Animal arboviruses replicate in their invertebrate vectors and vertebrate hosts. They use several strategies to ensure replication/transmission. Their high mutation rates and propensity to generate recombinants and/or genome segment reassortments help them adapt to new hosts/emerge in new geographical areas. Studying arbovirus genetic variability has been used to identify indicators which predict their potential to adapt to new hosts and/or emergence and in particular quasi-species. Multiple studies conducted with insect-borne viruses laid the foundations for the “trade-off” hypothesis (alternation of host transmission cycle constrains arbovirus evolution). It was extrapolated to tick-borne viruses, where too few studies have been conducted, even though humans faced emergence of numerous tick-borne virus during the last decades. There is a paucity of information regarding genetic variability of these viruses. In addition, insects and ticks do not have similar lifecycles/lifestyles. Indeed, tick-borne viruses are longer associated with their vectors due to tick lifespan.

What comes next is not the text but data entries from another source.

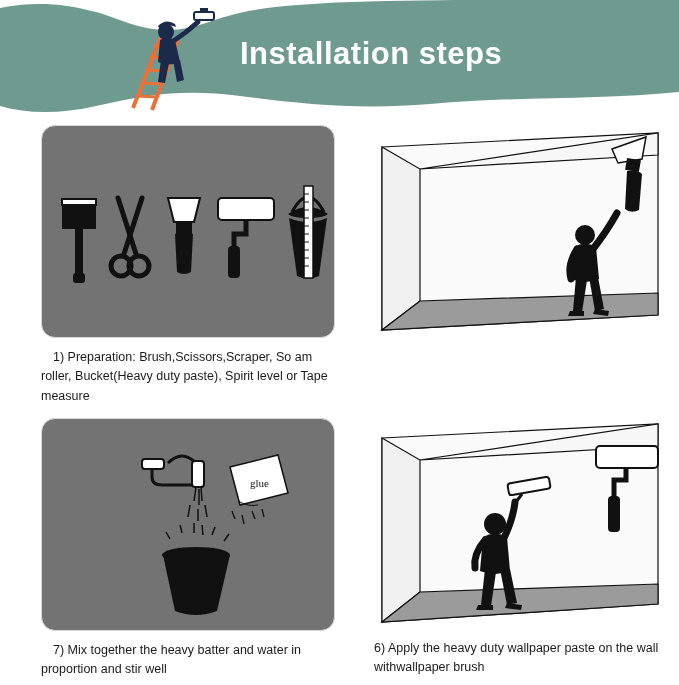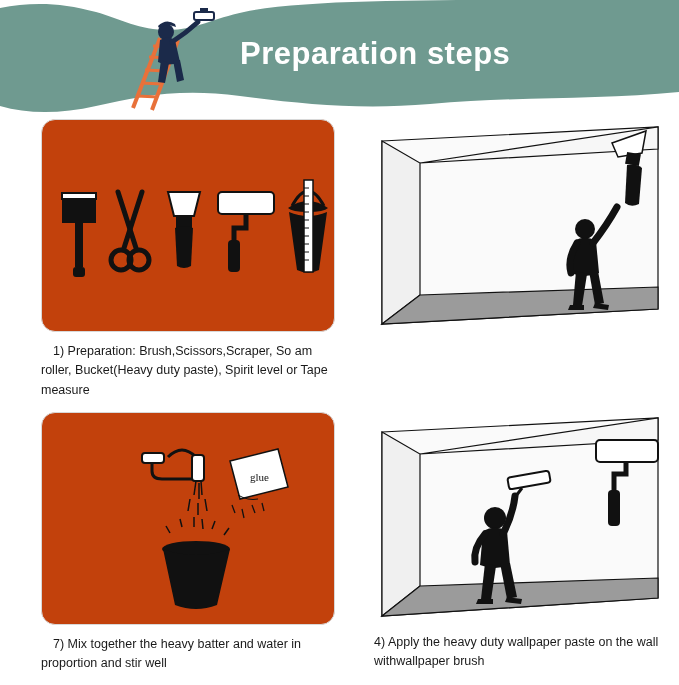"Preparation steps" div.header-title { text: Preparation -> Installation }
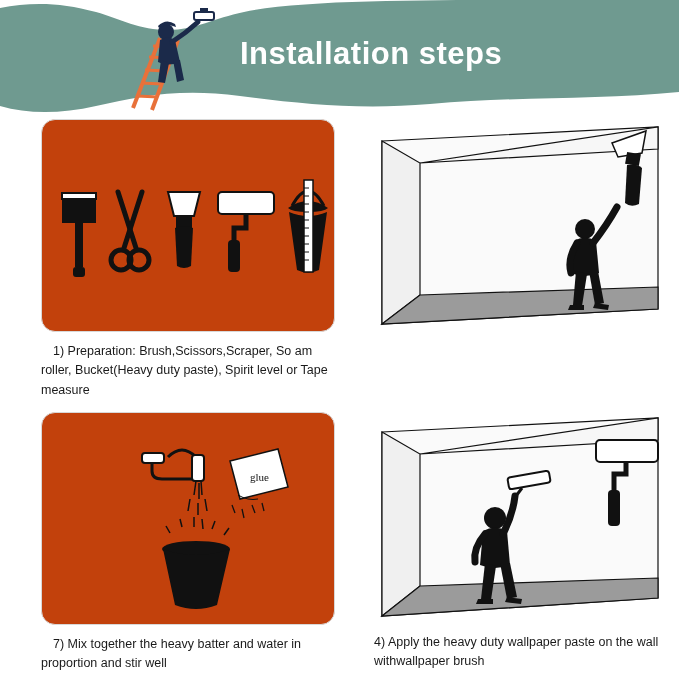"1) Preparation: Brush,Scissors,Scraper," .steps { top: 112px -> 118px }
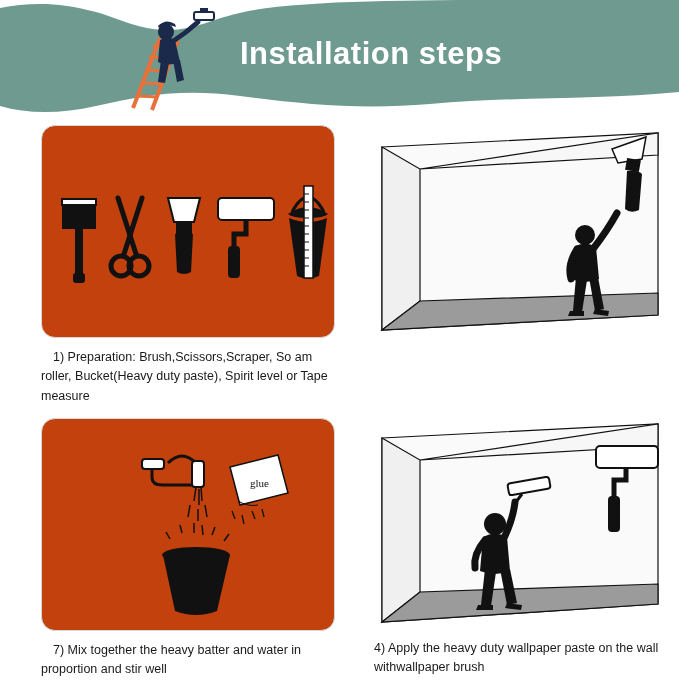"glue" .panel.plain { background: #c2410c -> #737373 }
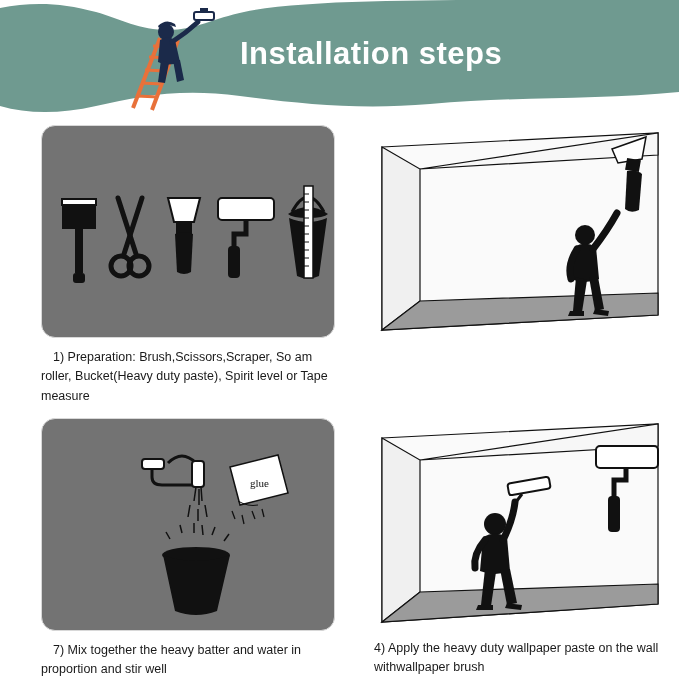"4) Apply the heavy duty" div.caption { text: 4 -> 6 }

The objectives of this review are: (i) to describe the state of the art for all strategies developed to study genetic variability of insect-borne viruses both in vitro and in vivo and potential applications to tick-borne viruses; and (ii) to highlight the specificities of arboviruses and vectors as a complex and diverse system.

Highlights

  • Sandflies and ticks do not have the same lifecycle and lifestyle, tick-borne viruses are longer associated with their vectors than mosquito- or sandfly-borne viruses, due to vector life span

  • Crimean-Congo haemorrhagic fever virus (CCHFV) genome diversity was higher in ticks than in mice [31]. These results showed that tick vectors play a principal role in expanding the genetic variability of tick-borne viruses

  • Characteristics and molecular aspects of arboviruses were identified during multiple studies aiming to assess their genetic variability and in particular the insect-borne viruses (Table 3)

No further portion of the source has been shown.